We can think of this as a sort of robotic “hide-and-seek” game.
In the bigger picture, this problem is a good example of how
to design an algorithm to solve a nontrivial problem, for which
the robot's uncertainty is a central part of the problem.
Who cares?
Good solutions to pursuit-evasion problems could be useful for:- Patrolling a museum.
- Finding the “bad guys.”
- Finding victims in disaster situations.



The problem
A pursuer robot moves within a range sensor in a known, polygonal, planar, simply-connected environment. Its goal is to see an evader that moves arbitrarily quickly.
Gaps and labels
We can divide the boundary of pursuer's visibility polygon into boundary edges and gap edges.
Label each gap edge:
- If evaders might be hiding behind the gap edge, the gap is contaminated, labeled 1.
- If we are certain no evaders are hiding behind the gap edge, the gap is clear, labeled 0.
What does the pursuer know?
We can completely describe the pursuer's knowledge using these labels on the gap edges.
Gap changes
How can the gaps change as the purser moves?- A gap can disappear.
- A new gap can appear.
- A gap can split into two gaps.
- Two gaps can merge.
Disappear
Appear
Split
Merge
Conservative regions
Unless it crosses one of the boundaries from the previous slides, the pursuer's gaps and labels remain the same. The regions between these boundaries are called conservative regions because the robot can move freely through each cell without changing its knowledge. To divide the environment into conservative regions, draw rays:- outward from the incident edges of each reflex vertex.
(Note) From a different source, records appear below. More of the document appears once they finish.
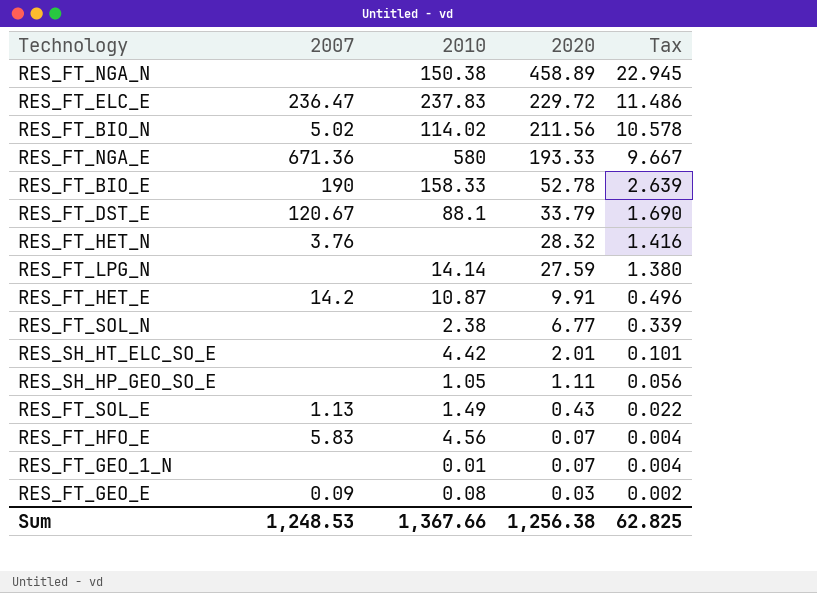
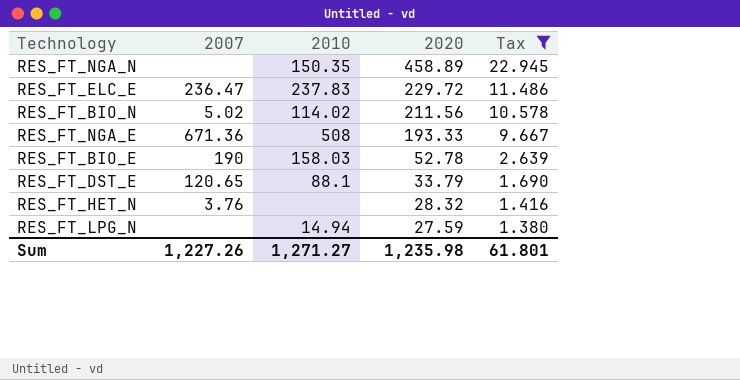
filter: none -> Tax >= 1.380
RES_FT_NGA_N | 2010: 150.38 -> 150.35
RES_FT_NGA_E | 2010: 580 -> 508
RES_FT_BIO_E | 2010: 158.33 -> 158.03
RES_FT_DST_E | 2007: 120.67 -> 120.65
RES_FT_LPG_N | 2010: 14.14 -> 14.94
Sum | 2007: 1,248.53 -> 1,227.26
Sum | 2010: 1,367.66 -> 1,271.27
Sum | 2020: 1,256.38 -> 1,235.98
Sum | Tax: 62.825 -> 61.801

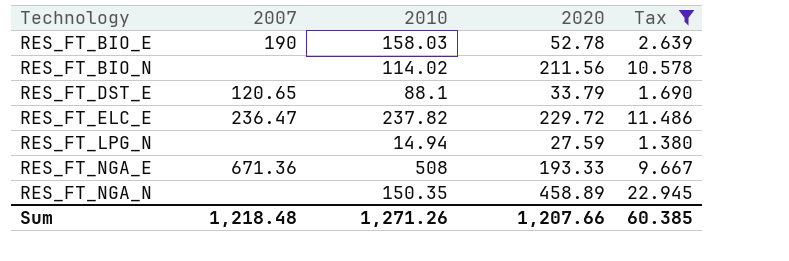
row order: 2020 descending -> Technology ascending
row RES_FT_HET_N: 3.76 | none | 28.32 | 1.416 -> none
RES_FT_BIO_N | 2007: 5.02 -> none
RES_FT_ELC_E | 2010: 237.83 -> 237.82
Sum | 2007: 1,227.26 -> 1,218.48
Sum | 2010: 1,271.27 -> 1,271.26
Sum | 2020: 1,235.98 -> 1,207.66
Sum | Tax: 61.801 -> 60.385

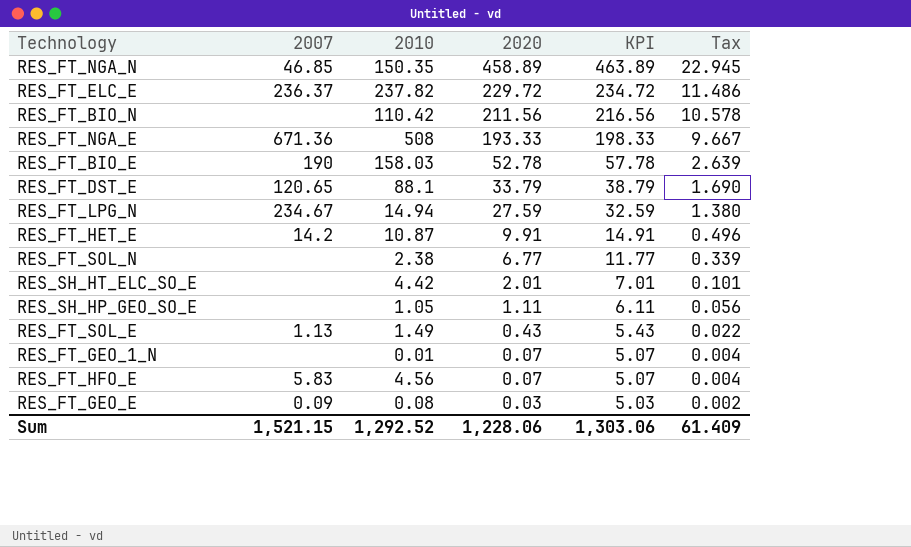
filter: Tax >= 1.380 -> none
row order: Technology ascending -> 2020 descending
column KPI | formula: none -> [2020] + 5
RES_FT_NGA_N | 2007: none -> 46.85
RES_FT_ELC_E | 2007: 236.47 -> 236.37
RES_FT_BIO_N | 2010: 114.02 -> 110.42
RES_FT_LPG_N | 2007: none -> 234.67
Sum | 2007: 1,218.48 -> 1,521.15
Sum | 2010: 1,271.26 -> 1,292.52
Sum | 2020: 1,207.66 -> 1,228.06
Sum | Tax: 60.385 -> 61.409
- outward from each pair of mutually visible reflex vertices.


The information graph
To solve the problem, we can form an information graph.
- Each node is a conservative region combined with a labeling of the
gaps for this region.
- If a conservative region has $n$ gaps, there are $2^n$ nodes associated with it.
- Each edge is a directed transition between conservative regions, updating the labels appropriately.
- From the starting node labeled with all 1's.
- Find a path to any node with labeled with all 0's.